ALA mid-winter meeting, 2010
The mid-winter meeting provided three 10-hour days of symposium and conference on library and archival preservation. Interest sectors included administration, digital conversion and digital preservation, conservator/curator forum, book production, media reformatting, collections storage and practitioner education. In all sectors, reports of fundamental transformation resulted in the most intensive mid-winter in a decade.
Recent transformations have inverted established concepts. For example, digital preservation practice now drives physical collection practice; emerging standards, methodology, influence, funding, and staffing. Other inversions include redefinition of print book production by electronic on-demand technologies and the dissolve and decommission of curricular education for practitioners in the wake of immense redefinition of skill sets.
The rapid build-out of infrastructure is pretty amazing in context of current economics and paradoxes are popping up everywhere. Risk assessment for high density collection storage has undergone revision following adverse fire, water, smoke damage simulation. Tools and agencies for certification of digital repositories have emerged and are now evaluating persistence of content in domains such as Google Print, HathiTrust, Portico and Jstor. Library binding is disappearing by double digits every quarter but the industry is thriving with reinstallation for print-on-demand technology and with new market interfaces such as LuLu, Lightning Source, (Amazon) BookSurge and all kinds of POD publishers. The digitization infrastructure for conversion from analog sources is also now building out a vender and service base and industrial NISO standards. Even Boston taxis now provide navigation screens for the passengers.

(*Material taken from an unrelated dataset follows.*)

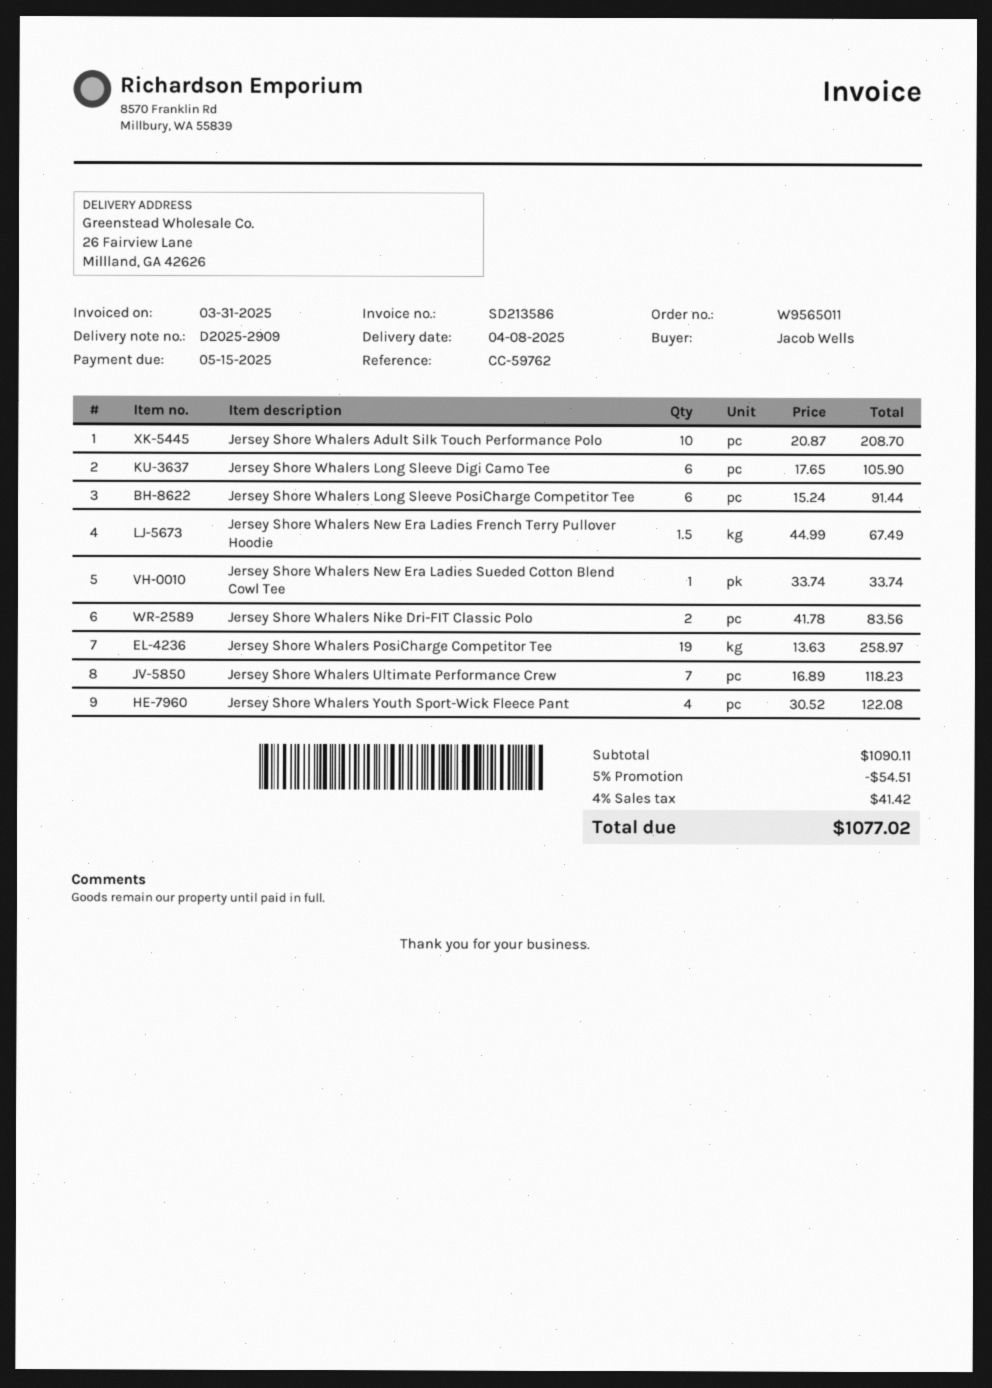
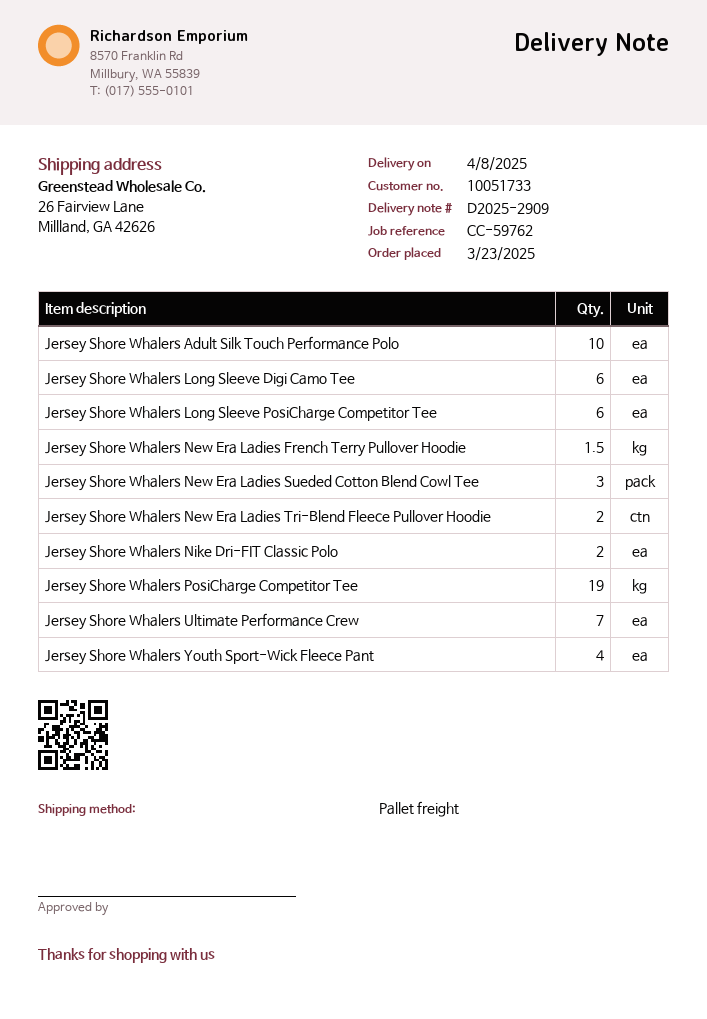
Jersey Shore Whalers New Era Ladies Sueded Cotton Blend Cowl Tee: 1 -> 3
Jersey Shore Whalers New Era Ladies Tri-Blend Fleece Pullover Hoodie: none -> 2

What does it all mean? For the library it means a revamped preservation policy and some relevant strategic planning. For the classroom it may mean some repositioning to turn both book studies and book arts toward a different humanist issue in which simulation supplants its sources. Physical books and their associated crafts and arts may be redefined.
On both library and classroom fronts there is uncertainty of the continuing role of physical media in a context their own screen simulations, displays and deliveries. I suggest that a keyword here is continuing. We need some demonstration of the persistent interdependence of print and screen. We probably need, for example, a logic connection between book crafts and computer navigation or some wide perspective on the imperatives of the keyboard or hand-held ownership contrasted with lecturn or desktop reading devices. We need some consideration of mobile reading behaviors. The interdependence logic can follow the self-authentication of print and the self-indexing of screen reading. There is also the print confirmation contrasted with screen dissolve of the bibliographic unit. When Google displays three million print books it is really suggesting that it displays and parses a single book.
We are in some kind of surge in new reading behavior and an associated technology build-out unmatched since the end of the 19th century. And a whole ethical dimension of stewardship of the cultural record is now drawn in. In my view, a useful alignment here is with the destiny of the book. This is a timely cause in the hybrid situation between print and screen. Apt or inept, it will still be useful to have a concerted center of advocacy, education and practice that is focused on persistent function of physical books and a persistent interdependence of print and screen.
book to nook
Why is it that the churn of dedicated hand-held reading devices can side step the most obvious opportunity? What is needed is a direct interface between such devices and print books. …Duh, a copier/scanner that captures pages from bound books and streams them directly, port or wifi, into a hand-held reader. One sweet aspect here is the sale of print prior to device display. Another is the invigoration of print library collections. Another is a side step of paper waste.
I saw all the latent technologies and applications on the exhibit floor at ALA midwinter…but the dots were not connected. Most arrays had output to desk-top, not hand-held, and used face down, not face up, book capture.